System Member Seeding¶
Insert Kimball sentinel rows on first write:
dimension:
business_key: [customer_id]
surrogate_key:
name: _sk
columns: [customer_id]
seed_system_members: true
Default members:
| SK | Code | Label |
|---|---|---|
| -1 | unknown | Unknown |
| -2 | not_applicable | Not Applicable |
Override with custom members:
seed_system_members: true
system_members:
- sk: -1
code: unknown
label: Unknown
- sk: -2
code: not_applicable
label: Not Applicable
- sk: -3
code: error
label: Error
label_column: member_label
Business-key columns receive the member's code when the column
is a string type. For non-string business keys (e.g. an integer
calendar-date key id = YYYYMMDD, or a date as_of_date), the
column is filled with the type-appropriate default from the same
mapping used by fill_null mode: type_defaults — see
fill_null type defaults
for the full table.
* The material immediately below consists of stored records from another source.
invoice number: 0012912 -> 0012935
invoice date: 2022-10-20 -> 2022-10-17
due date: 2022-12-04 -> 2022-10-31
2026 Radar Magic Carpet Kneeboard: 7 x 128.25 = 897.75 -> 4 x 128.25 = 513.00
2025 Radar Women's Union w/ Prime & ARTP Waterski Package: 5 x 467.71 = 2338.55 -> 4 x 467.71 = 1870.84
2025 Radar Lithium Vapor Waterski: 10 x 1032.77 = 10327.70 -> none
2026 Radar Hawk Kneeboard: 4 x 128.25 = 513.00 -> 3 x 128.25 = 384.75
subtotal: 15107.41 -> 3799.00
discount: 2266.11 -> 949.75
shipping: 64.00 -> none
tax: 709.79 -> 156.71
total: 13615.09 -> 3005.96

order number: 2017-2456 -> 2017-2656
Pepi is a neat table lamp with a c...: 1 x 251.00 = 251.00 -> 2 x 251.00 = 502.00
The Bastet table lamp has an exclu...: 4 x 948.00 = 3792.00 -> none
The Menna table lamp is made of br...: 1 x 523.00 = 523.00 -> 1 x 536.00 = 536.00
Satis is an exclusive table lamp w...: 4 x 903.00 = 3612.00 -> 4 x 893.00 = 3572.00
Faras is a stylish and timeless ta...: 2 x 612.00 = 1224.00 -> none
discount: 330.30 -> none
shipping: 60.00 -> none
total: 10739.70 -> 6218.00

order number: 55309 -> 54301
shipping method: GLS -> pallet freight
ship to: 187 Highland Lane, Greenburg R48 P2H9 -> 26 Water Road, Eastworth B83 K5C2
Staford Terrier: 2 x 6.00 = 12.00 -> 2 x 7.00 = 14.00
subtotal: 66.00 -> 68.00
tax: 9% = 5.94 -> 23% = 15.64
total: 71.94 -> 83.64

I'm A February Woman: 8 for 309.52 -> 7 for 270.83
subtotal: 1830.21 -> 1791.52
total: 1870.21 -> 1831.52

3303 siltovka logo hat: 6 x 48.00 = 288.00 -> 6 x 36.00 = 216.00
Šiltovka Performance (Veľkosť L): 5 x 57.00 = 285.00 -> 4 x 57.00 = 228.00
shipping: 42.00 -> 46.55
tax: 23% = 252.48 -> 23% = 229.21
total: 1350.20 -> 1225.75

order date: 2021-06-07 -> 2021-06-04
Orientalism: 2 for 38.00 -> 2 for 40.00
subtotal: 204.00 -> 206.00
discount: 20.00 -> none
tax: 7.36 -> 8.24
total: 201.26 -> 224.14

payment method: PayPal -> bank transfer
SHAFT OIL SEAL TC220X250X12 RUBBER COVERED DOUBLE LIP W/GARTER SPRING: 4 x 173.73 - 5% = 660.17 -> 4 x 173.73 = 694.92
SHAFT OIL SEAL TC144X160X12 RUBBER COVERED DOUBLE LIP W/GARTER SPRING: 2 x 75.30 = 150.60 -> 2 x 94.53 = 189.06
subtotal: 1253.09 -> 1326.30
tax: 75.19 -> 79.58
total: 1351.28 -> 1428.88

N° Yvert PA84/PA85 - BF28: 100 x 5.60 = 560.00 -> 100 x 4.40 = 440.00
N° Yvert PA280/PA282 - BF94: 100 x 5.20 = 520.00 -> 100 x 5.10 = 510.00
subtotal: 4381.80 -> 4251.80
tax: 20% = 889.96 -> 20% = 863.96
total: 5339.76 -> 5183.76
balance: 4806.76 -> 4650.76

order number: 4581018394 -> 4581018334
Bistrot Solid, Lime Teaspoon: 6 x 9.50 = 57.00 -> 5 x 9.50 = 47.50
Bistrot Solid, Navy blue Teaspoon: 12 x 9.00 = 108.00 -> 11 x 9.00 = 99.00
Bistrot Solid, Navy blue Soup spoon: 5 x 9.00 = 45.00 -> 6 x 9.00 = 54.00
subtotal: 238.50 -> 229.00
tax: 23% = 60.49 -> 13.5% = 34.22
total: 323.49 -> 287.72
Composite business keys are evaluated per
column.
General Seed Rows¶
Any target can declare seed rows:
Trigger conditions:
first_write— insert when the table does not existempty— insert when the table is empty or missing
Additional Keys¶
Generate secondary hash columns alongside the primary SK:
dimension:
surrogate_key:
name: _sk_entity
columns: [customer_id]
additional_keys:
version_key:
name: _sk_version
columns: [customer_id, name, email]
SCD Column Customization¶
Override default column names and date boundaries.
Defaults when omitted:
columns.valid_from:_valid_fromcolumns.valid_to:_valid_tocolumns.is_current:_is_currentdates.min:1970-01-01(first versionvalid_from)dates.max:9999-12-31(current rowvalid_to)
dimension:
columns:
valid_from: effective_start
valid_to: effective_end
is_current: is_active
dates:
min: "1900-01-01"
max: "9999-12-31"
Write Overrides¶
The write: block can override non-dimension merge behaviors:
write:
on_no_match_source: soft_delete
soft_delete_column: _is_deleted
soft_delete_value: true # default; boolean
Forbidden fields when dimension: is present:
write.match_keys— derived frombusiness_keywrite.on_match— derived from change detectionkeys.business_key— declared indimension:keys.surrogate_key— declared indimension:keys.change_detection— declared indimension:
SCD Type Mapping¶
| Traditional Type | weevr Configuration |
|---|---|
| Type 0 | on_change: static |
| Type 1 | track_history: false |
| Type 2 | track_history: true, on_change: version |
| Type 3 | previous_columns mapping |
| Type 6 | Named groups with mixed on_change values |
Performance¶
For large dimensions, the engine filters target reads to
is_current = true by default. Disable with:
Z-ordering on business key columns is recommended for dimensions with 100M+ entities.